* **About this exercise**: Within the listing below, the lines to output run from the one containing "Bancos e Cartões, 2023-01: 0.52 -> none" through the one containing "até 25, Dec-23: none -> 0.14"; copy them exactly and nothing else.

* **Provided entries**:

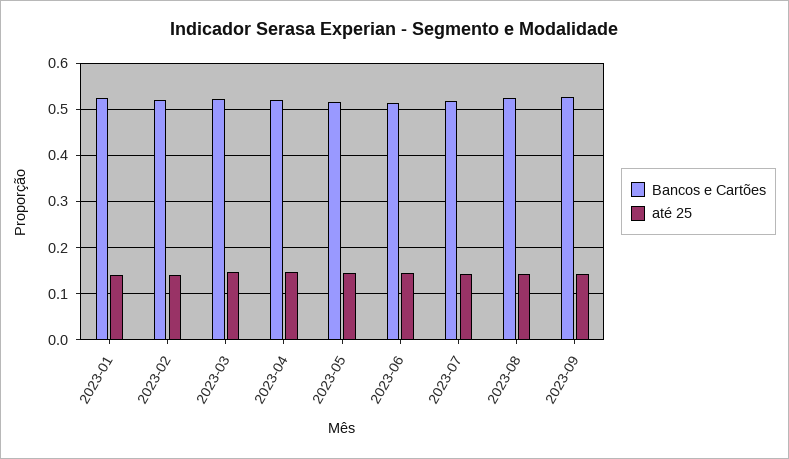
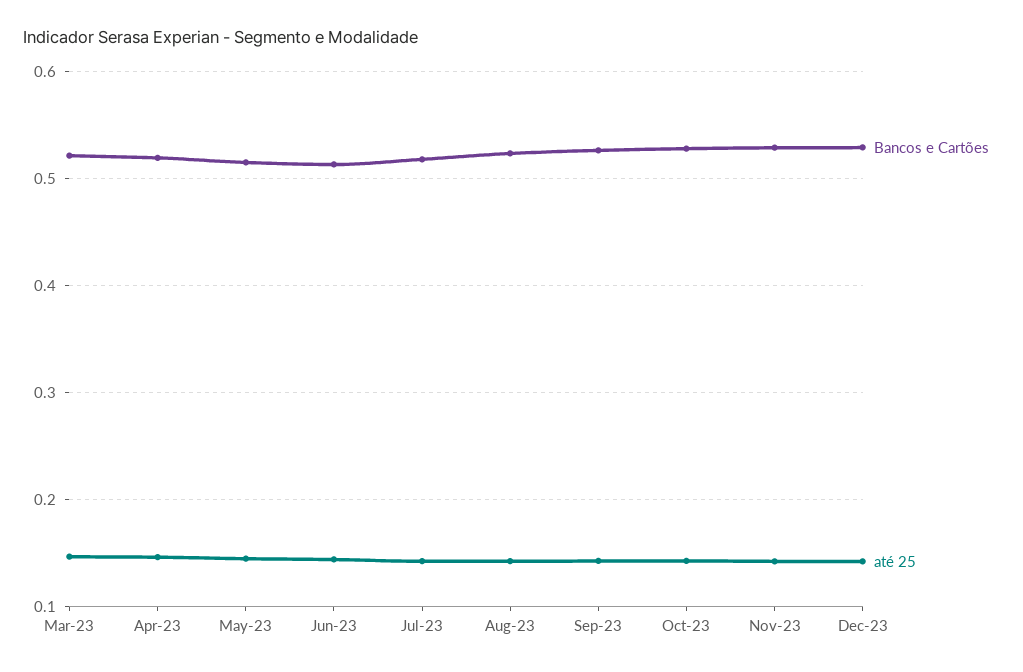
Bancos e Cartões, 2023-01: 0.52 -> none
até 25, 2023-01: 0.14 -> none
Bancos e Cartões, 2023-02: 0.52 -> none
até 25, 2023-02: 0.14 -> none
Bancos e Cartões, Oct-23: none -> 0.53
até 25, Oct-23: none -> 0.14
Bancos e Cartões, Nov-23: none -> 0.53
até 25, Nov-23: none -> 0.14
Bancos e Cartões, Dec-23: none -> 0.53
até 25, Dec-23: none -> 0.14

==

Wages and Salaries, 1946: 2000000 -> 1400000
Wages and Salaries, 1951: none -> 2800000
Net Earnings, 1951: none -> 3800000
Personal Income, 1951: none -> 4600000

* **Written answer**:
Bancos e Cartões, 2023-01: 0.52 -> none
até 25, 2023-01: 0.14 -> none
Bancos e Cartões, 2023-02: 0.52 -> none
até 25, 2023-02: 0.14 -> none
Bancos e Cartões, Oct-23: none -> 0.53
até 25, Oct-23: none -> 0.14
Bancos e Cartões, Nov-23: none -> 0.53
até 25, Nov-23: none -> 0.14
Bancos e Cartões, Dec-23: none -> 0.53
até 25, Dec-23: none -> 0.14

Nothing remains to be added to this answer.